営業キャッシュ・フロー減少と資金調達リスク
事業収益の低迷が継続した場合、手元流動性の維持が困難となり資金調達手段の確保が経営上の重要課題となる。金融機関からの新規融資申請は実現に至っておらず、新株発行やグループ内資金移動による資金確保に依存している状況にある。さらなる資本増強策を検討・推進しているものの、具体的な見通しは得られていない。
為替変動リスク
当社グループの売上高の約6割は海外売上高であり、当社のロイヤリティ売上高も海外子会社からのものであるため、為替変動が経営成績・財政状態・競争力に直接影響する。特に円が米ドルに対して大きく変動した場合に悪影響を受ける可能性があり、長期的な業績への影響が懸念される。期初に想定為替レートを設定して計画を作成しているが、為替変動リスクを完全に排除する手段は講じられていない。
個人情報漏洩リスク
事業遂行に関連して多数の個人情報を保有しており、予期せぬ事態による情報流出の可能性が皆無ではない。
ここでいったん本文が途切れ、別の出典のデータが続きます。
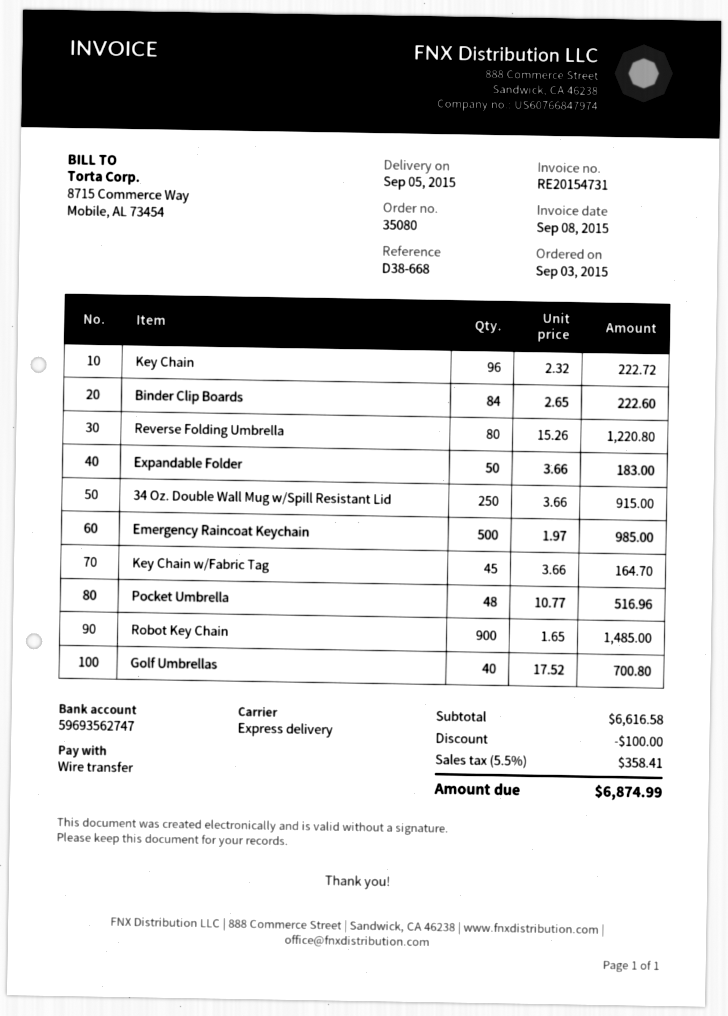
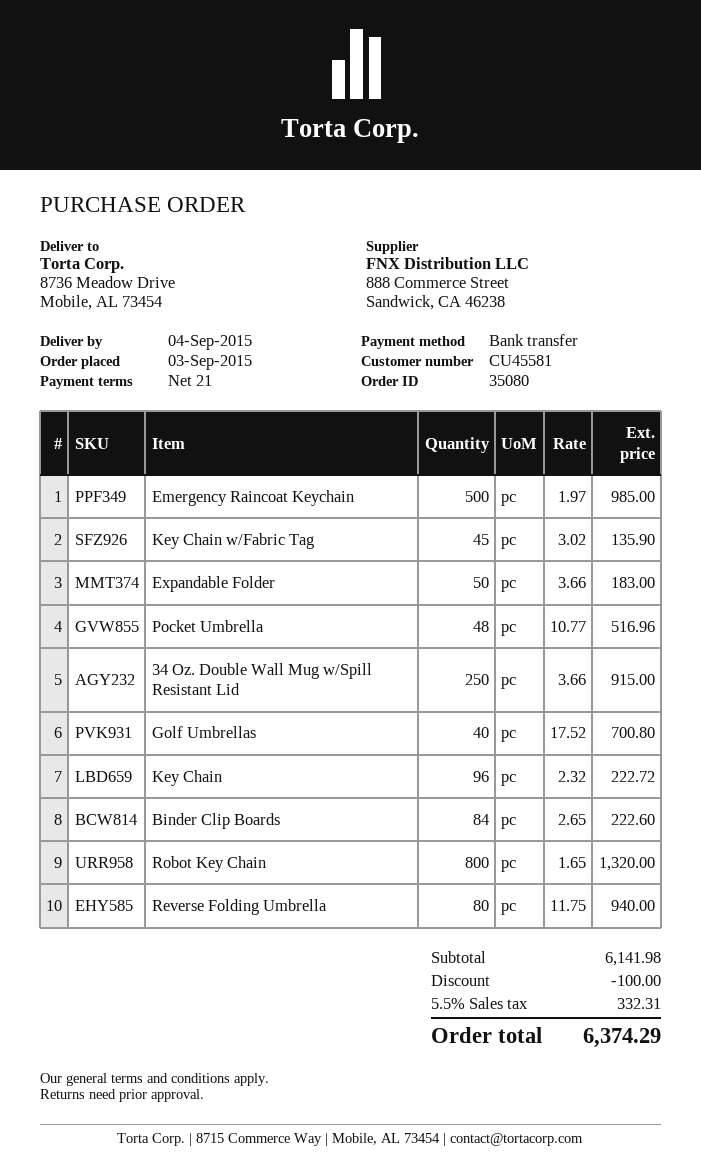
delivery date: 2015-09-05 -> 2015-09-04
Reverse Folding Umbrella: 80 x 15.26 = 1220.80 -> 80 x 11.75 = 940.00
Key Chain w/Fabric Tag: 45 x 3.66 = 164.70 -> 45 x 3.02 = 135.90
Robot Key Chain: 900 x 1.65 = 1485.00 -> 800 x 1.65 = 1320.00
subtotal: 6616.58 -> 6141.98
tax: 5.5% = 358.41 -> 5.5% = 332.31
total: 6874.99 -> 6374.29

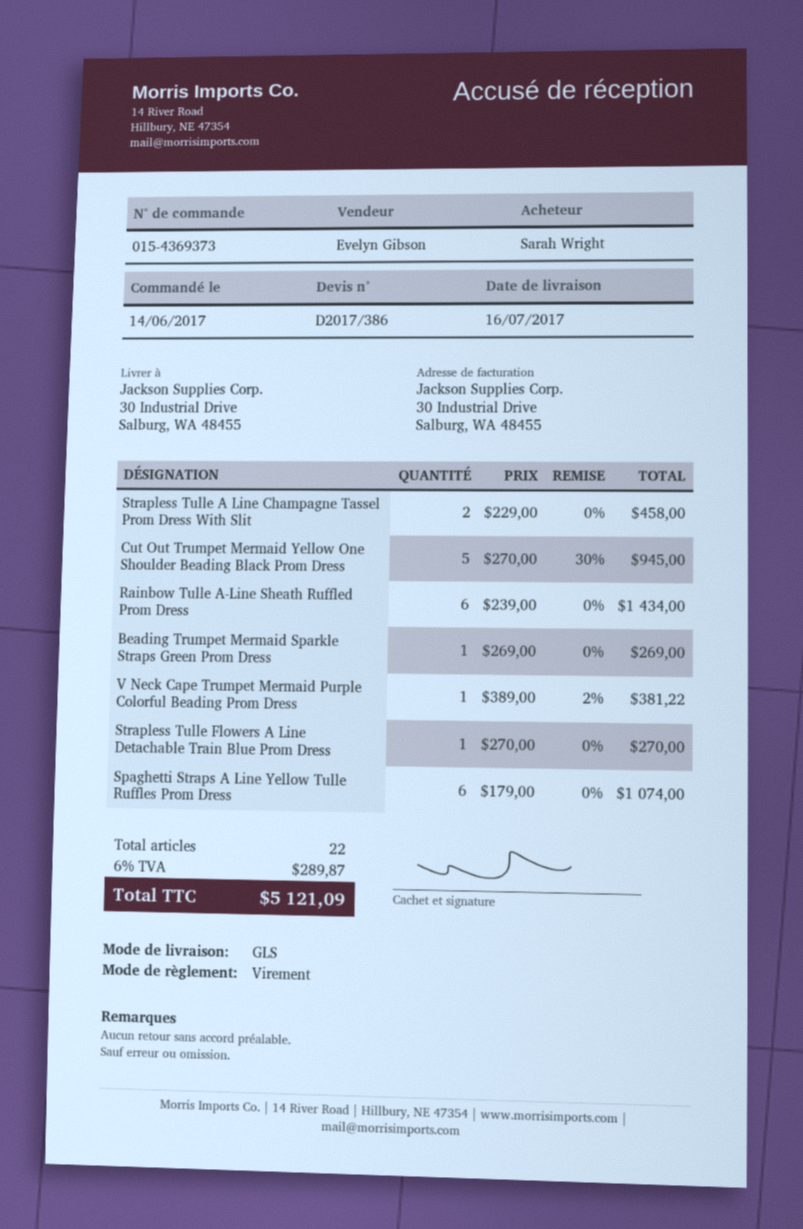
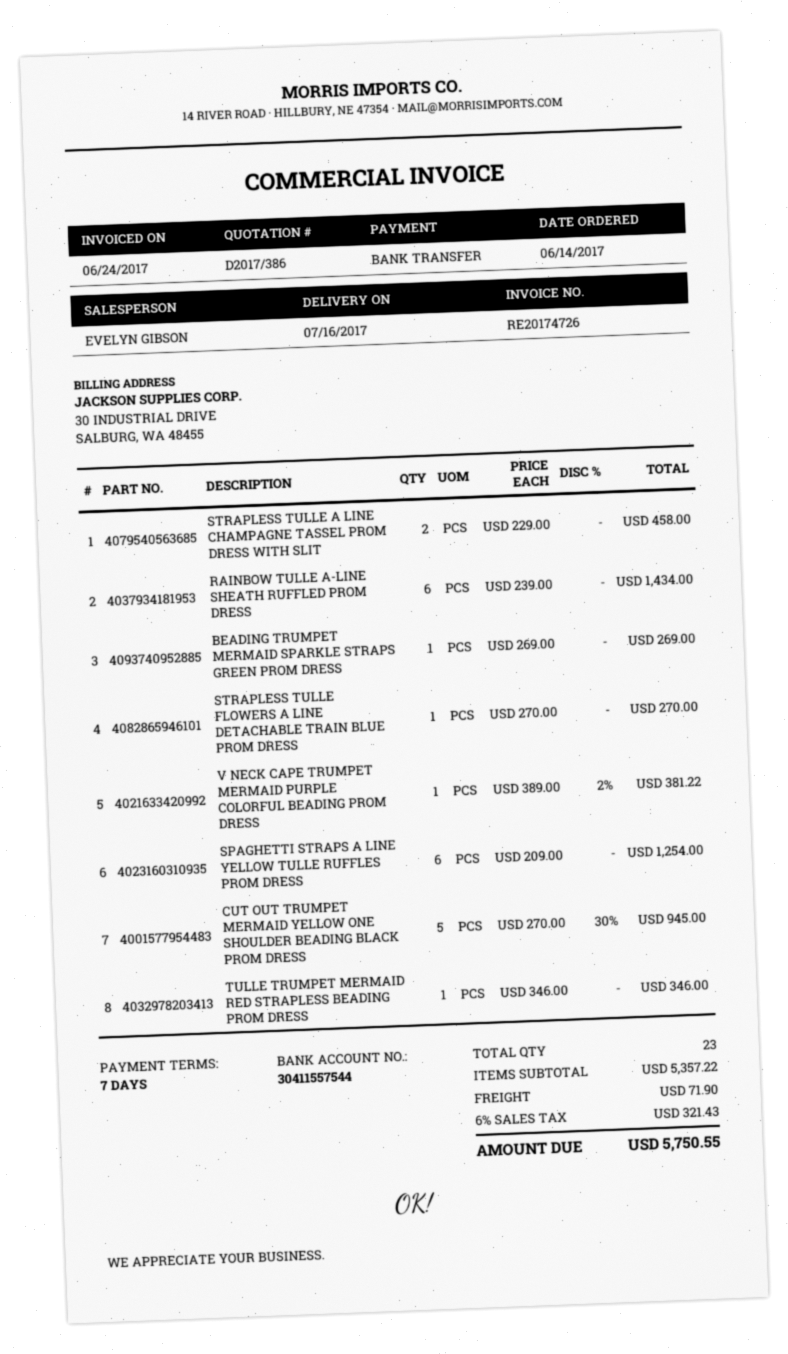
Spaghetti Straps A Line Yellow Tulle Ruffles Prom Dress: 6 x 179.00 = 1074.00 -> 6 x 209.00 = 1254.00
TULLE TRUMPET MERMAID RED STRAPLESS BEADING PROM DRESS: none -> 1 x 346.00 = 346.00
total quantity: 22 -> 23
shipping: none -> 71.90
tax: 6% = 289.87 -> 6% = 321.43
total: 5121.09 -> 5750.55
情報流出が発生した場合、社会的信用の低下、多額の対応費用の発生、ブランド価値の毀損を通じて業績に悪影響を与える可能性がある。管理体制の整備に努めているとしているが、具体的な対策の詳細は開示されていない。
適時開示体制の不備リスク
社内情報伝達・判断プロセスに不備が生じた場合、開示の遅延や誤りが発生し投資家の信頼性に影響を与える可能性がある。過去に決算の開示遅延の事実があり、今後の重要課題として認識されている。適時開示体制の整備に努めているとしているが、体制の実効性については引き続き注視が必要である。
グループ会社の事業縮小・清算リスク
ウィルソン・ラーニング ヨーロッパ LTD.(イギリス)及びウィルソン・ラーニング フランス(フランス)は2024年8月より事業をウィルソン・ラーニング コーポレーション(米国)へ移管し運営合理化を進めている。ウィルソン・ラーニング チャイナ(中国)はカントリーリスクを鑑み清算に向けた事業縮小を継続しており、グループ体制の大幅な見直しが進行中である。これらの再編に伴う追加コストや収益への影響が生じる可能性がある。
収益構造の慢性的悪化
2020年3月期以降売上高が著しく減少し、複数期にわたり重要な営業損失・経常損失・当期純損失を計上している。当連結会計年度は売上高が回復傾向にあるものの、依然として損失が継続しており収益構造の抜本的改善には至っていない。ライセンス型案件への注力や外部パートナーとの協同プロモーション拡大等の施策を推進しているが、効果の発現時期は不透明である。